16 ağustos 2012 saat 00.01... bana aşık olma hissini öğreten insana evet dediğim an. sonu umduğum gibi olmasa da ona "evet." demek güzeldi. bir daha kimseye aynı heyecanla "evet." diyebileceğimi sanmıyorum.
Lise yıllarımın son zamanları. Bayağı zaman kaybettim üniversitede çünkü. iki Senem heba oldu valla. Şimdi askerlikte bitiyordu. Ne güzel iş bulmuştum.
15 dk önce elektriğimizin olduğu anlar.. gece gece niye gitti ki acaba? Bi de bizim bina ve bir kaç binadaki evlerde yok bazı binalarda ve evlerde var.. değişik yani..
Şu anda, Gece vakti, akraba ziyareti dönüşü ardından yapılan araba yolculuklarından birinde olup, çocuk halimle uykulu gözümde parlayan ışıltılı mekanları, evleri izleyip hayal kurmayı isterdim. Şimdi aynı lezzet olmuyor. Akraba aynı değil, araba aynı değil, mekanlar ve ben aynı değilim. Öyle işte...

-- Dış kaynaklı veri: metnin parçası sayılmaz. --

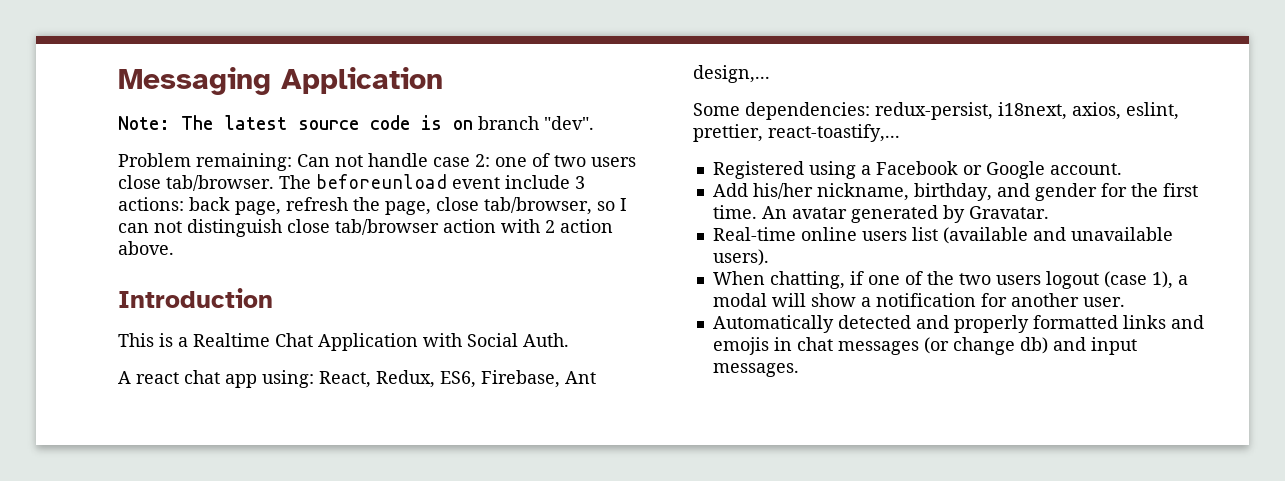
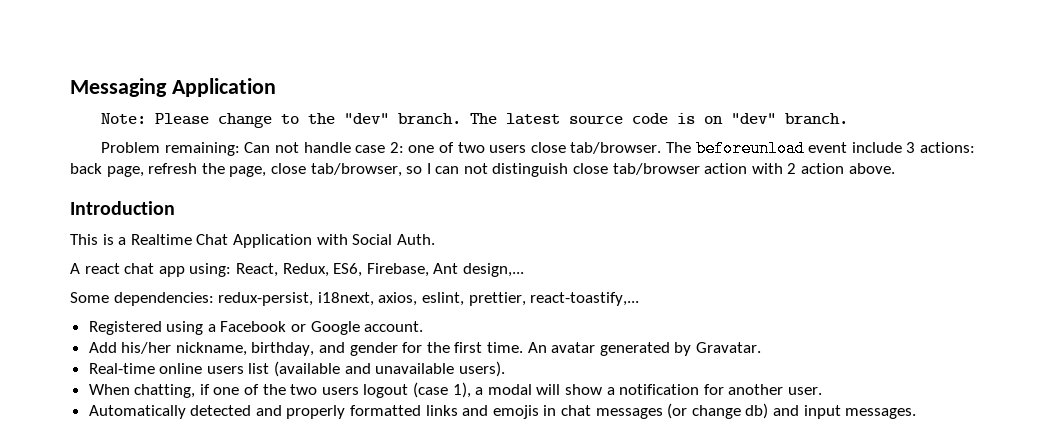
(170, 123) none -> [155,113,462,128] Please change to the "dev" branch.
[478,116,594,130] branch "dev". -> [731,113,849,125] "dev" branch.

bir önceki yıl gelsin aklımdaki o kısacık anı tekrar yaşayayım hatta tekrar tekrar ve tekrar sanırım ömrümün yarısını o şekilde bir anı tekrar yaşayarak geçirebilirim.
17 yaşımın geri gelmesini isterdim kesinlikle.. şimdiye kadar yaptığım hataları yapmaz ve de yok yere üzülüp acı çektiğim zamanları hiç yaşamamış olurdum.
Ben küçüktüm, o benden on yaş büyüktü ama yanımda o da küçük çocuktu. Sonra bir şeyler oldu, anlamadım. Bazen 4-5 ay hiç görmüyoruz birbirimizi. Sorsan içim hala acıyor.
Görünmez olmadıgım kalbimin tek parça oldugu o çocukluk yılları. Babamla kendimden geçerek hakeme küfür ettiğimde etrafımdaki " kız cocugu böyle mi olur" diyen komşu teyzelere aldırmadan izlediğimiz galatasaray maçlarını tekrar aynı heyecanla izlemek istiyorum. Tekrar her şey olabilecegime her şeyi yapabilecegime inandıgım günlere dönmek istiyorum.